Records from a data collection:
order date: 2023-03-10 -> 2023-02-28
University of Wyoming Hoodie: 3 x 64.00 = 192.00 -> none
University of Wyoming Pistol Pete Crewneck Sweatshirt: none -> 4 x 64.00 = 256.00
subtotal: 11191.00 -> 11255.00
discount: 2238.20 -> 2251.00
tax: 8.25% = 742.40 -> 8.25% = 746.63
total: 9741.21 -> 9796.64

## EXERCISE
Please be sure to repeat every entry exactly.

## PROBLEM SOLUTION
order date: 2023-03-10 -> 2023-02-28
University of Wyoming Hoodie: 3 x 64.00 = 192.00 -> none
University of Wyoming Pistol Pete Crewneck Sweatshirt: none -> 4 x 64.00 = 256.00
subtotal: 11191.00 -> 11255.00
discount: 2238.20 -> 2251.00
tax: 8.25% = 742.40 -> 8.25% = 746.63
total: 9741.21 -> 9796.64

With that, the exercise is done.